··· Data supplied

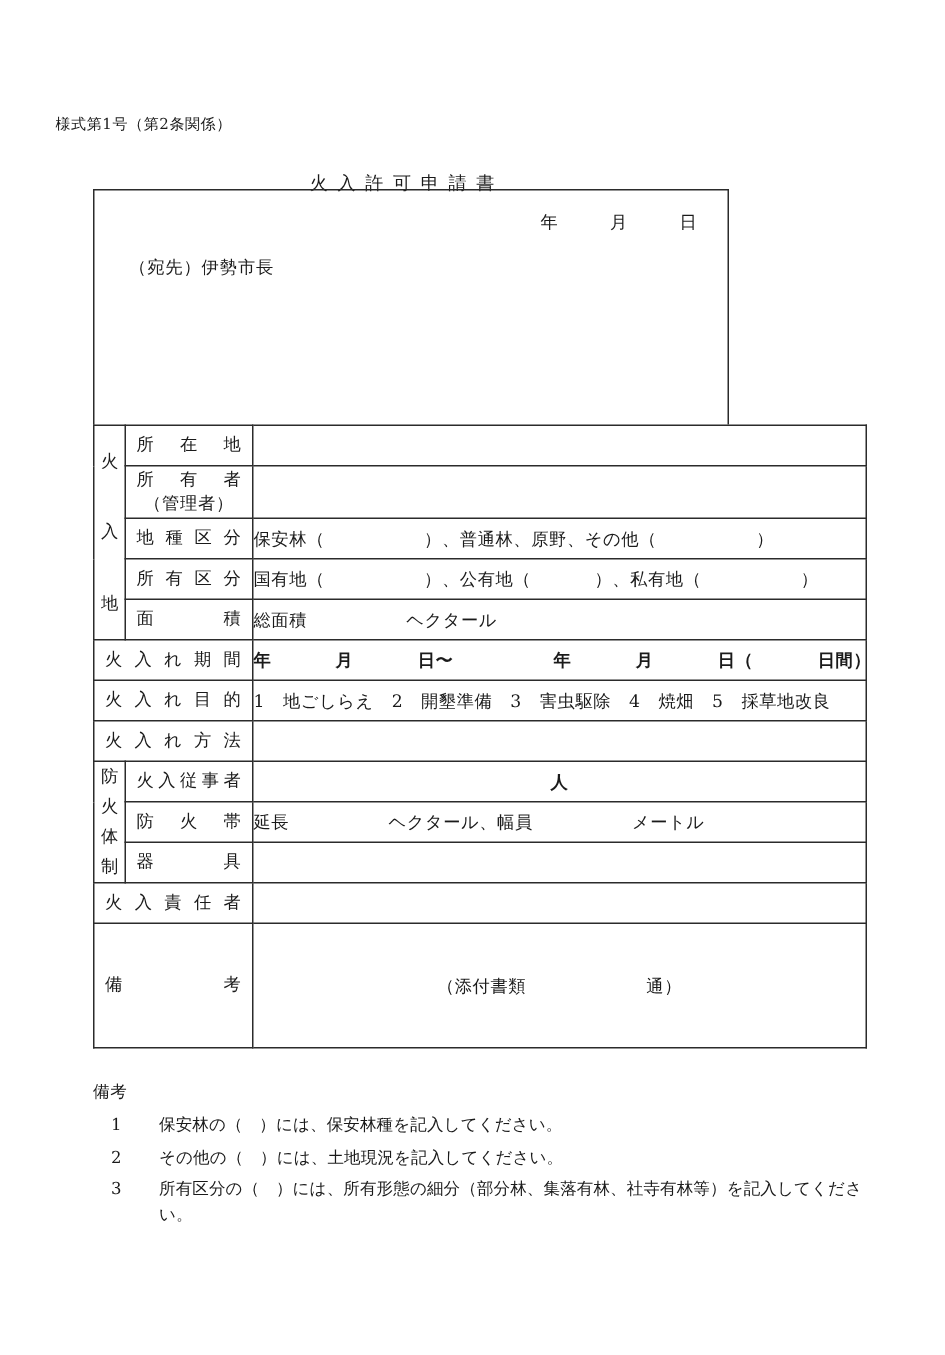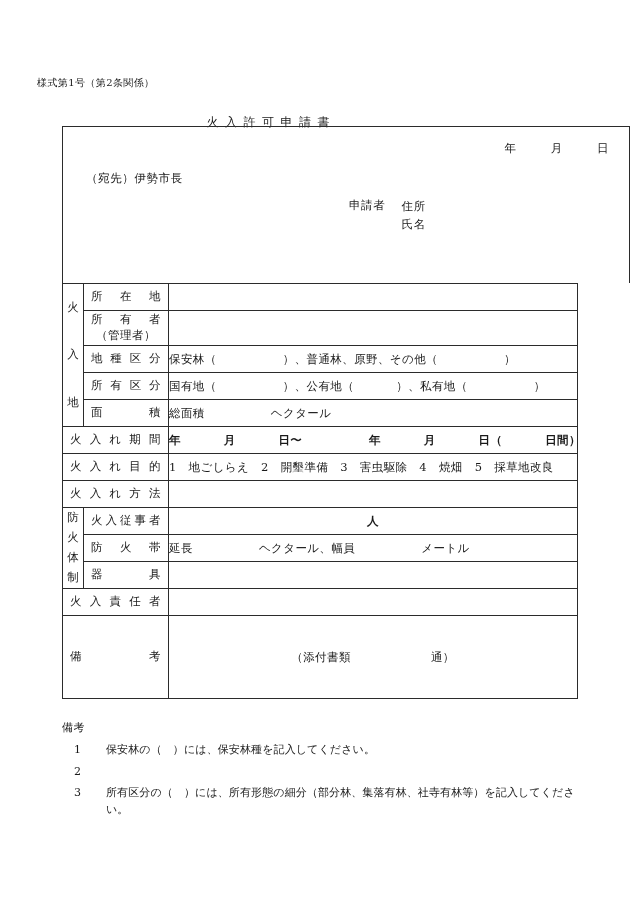--- a/index.html
+++ b/index.html
@@ -43,7 +43,7 @@
     position: absolute;
     left: 62px;
     top: 126px;
-    width: 568px;
+    width: 424px;
     height: 157px;
     border: 1px solid #2b2b2b;
     border-bottom: none;

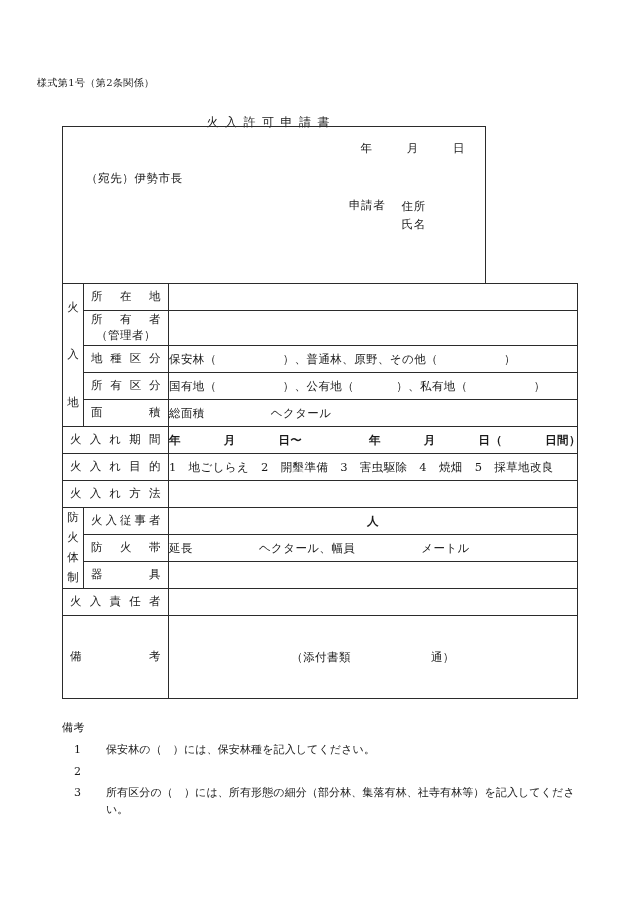--- a/index.html
+++ b/index.html
@@ -214,13 +214,6 @@
 
   <div class="addressee">（宛先）伊勢市長</div>
 
-  <div class="applicant">
-    <span class="applicant-label">申請者</span>
-    <span class="applicant-fields">
-      <div>住所</div>
-      <div>氏名</div>
-    </span>
-  </div>
 
 </div>
 

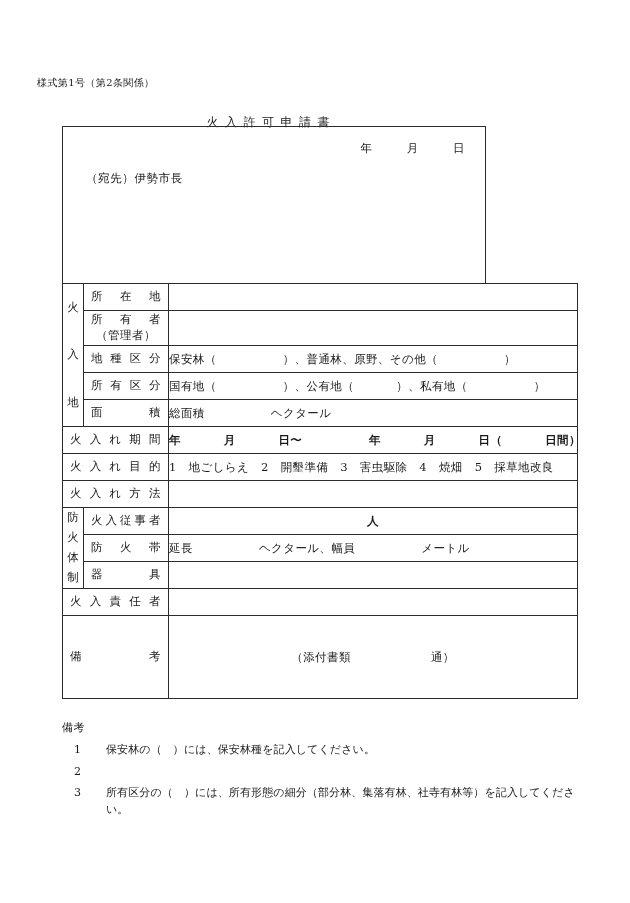--- a/index.html
+++ b/index.html
@@ -447,6 +447,7 @@
   </div>
   <div class="note-item">
     <span class="note-num">2</span>
+    <span class="note-text">その他の（　）には、土地現況を記入してください。</span>
   </div>
   <div class="note-item">
     <span class="note-num">3</span>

······

Work task:
Which lines of the material contain the string "applicant"? List each of them.

Output for this task:
-  <div class="applicant">
-    <span class="applicant-label">申請者</span>
-    <span class="applicant-fields">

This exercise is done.